Linha de crédito à Qualificação da Oferta reforçada com mais 75M€

Esgotada em 12 meses, a “Linha de Apoio à Qualificação da Oferta” foi reforçada em mais 75 milhões de euros. O protocolo entre o TP e os bancos foi assinado sexta-feira e traz um novo instrumento financeiro, uma componente de capital de risco, através da Portugal Ventures, orçada em 15 milhões. “No total são 90 milhões de euros de estímulo à economia”, sublinhou Luís Araújo.
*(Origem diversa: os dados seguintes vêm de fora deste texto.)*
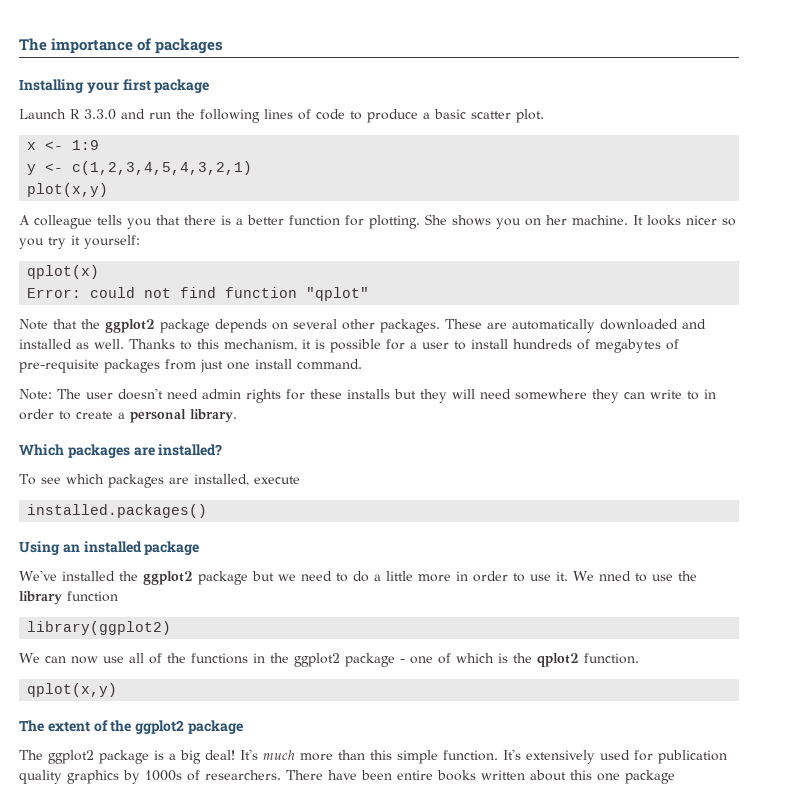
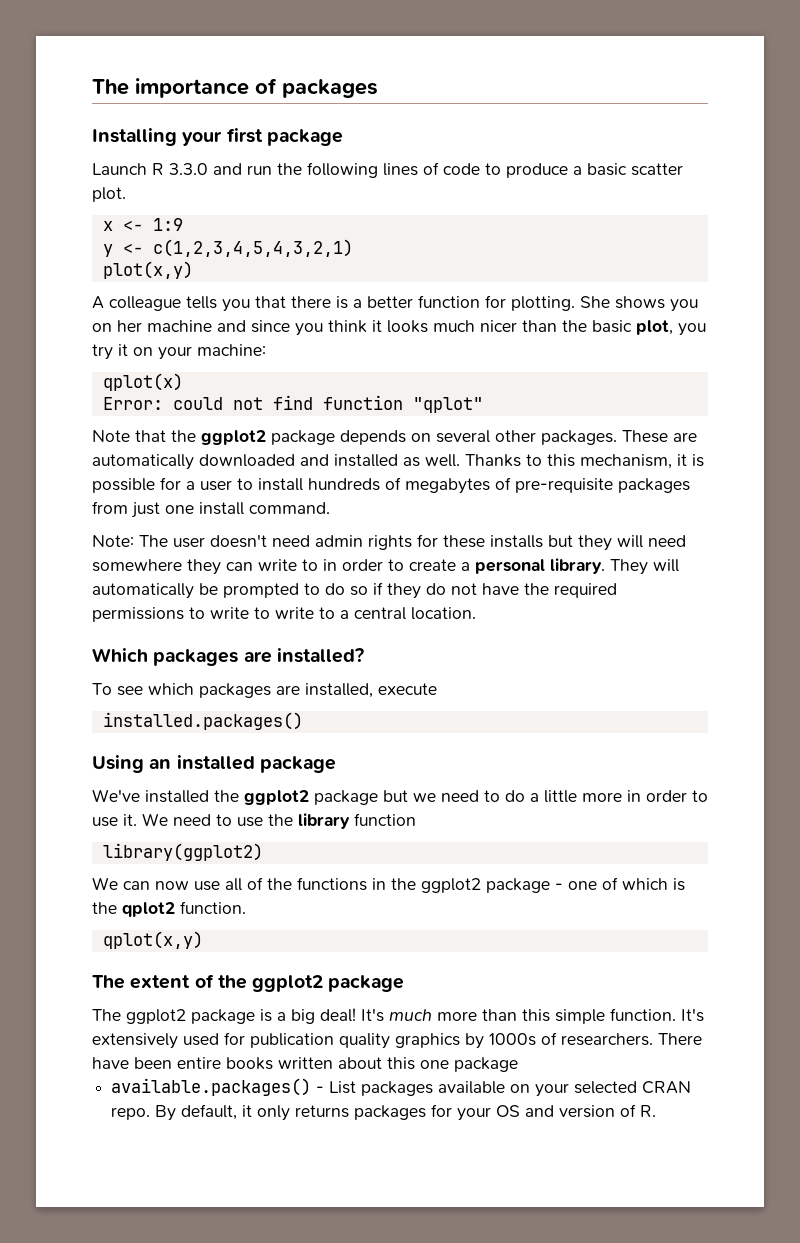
[572,215,736,226] [19,235,140,249] machine. It looks nicer so you try it yourself: -> [147,320,706,336] [92,344,266,360] machine and since you think it looks much nicer than the basic plot, you try it on your machine:
(237, 416) none -> [610,559,679,575] [92,582,617,599] [92,607,476,622] They will automatically be prompted to do so if they do not have the required permissions to write to write to a central location.
[599,571,631,581] nned -> [173,814,211,826] need
(675, 777) none -> [111,1078,692,1097] [111,1104,657,1121] // available.packages() - List packages available on your selected CRAN repo. By default, it only returns packages for your OS and version of R.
“Há exactamente um ano atrás, na BTL 2016, anunciámos a linha entre o Turismo de Portugal e um conjunto de bancos, para estímulo e apoio às empresas do turismo e os resultados não poderiam ter sido melhores”, sublinhou na cerimónia o presidente do Turismo de Portugal. Luís Araújo avançou que em um ano foram aprovadas 83 operações, com um valor de investimento associado de 133 milhões de euros e um financiamento aprovado de 65 milhões. Em análise estão ainda 28 operações, com um investimento associado de cerca de 32 milhões de euros.

O montante da linha, inicialmente para durar dois anos, foi esgotado em apenas um, mas as empresas de turismo vão poder continuar a aceder à linha de financiamento para qualificação da oferta que foi agora reforçada em mais 75 milhões de euros, no âmbito da renovação do protocolo entre o Turismo de Portugal e 12 instituições bancárias. Uma das novidades é a entrada da Portugal Ventures que permite que os projectos possam também aceder a uma componente de capital de risco, caso as empresas assim o solicitem.

O novo instrumento “Turismo Crescimento FCR” resulta da parceria entre o Turismo de Portugal e a Portugal Ventures e conta com um capital indicativo de 15 milhões de euros. Com esta nova linha, sublinhou Luís Araújo, pretende-se “criar condições para a diversificação das fontes de financiamento das empresas já existentes, desta feita com recurso a instrumentos de capital”. A “Turismo Crescimento FCR”, sublinhou o CEO da Portugal Ventures, Celso Guedes de Carvalho, vai “contribuir com capital até 35% do valor do investimento”.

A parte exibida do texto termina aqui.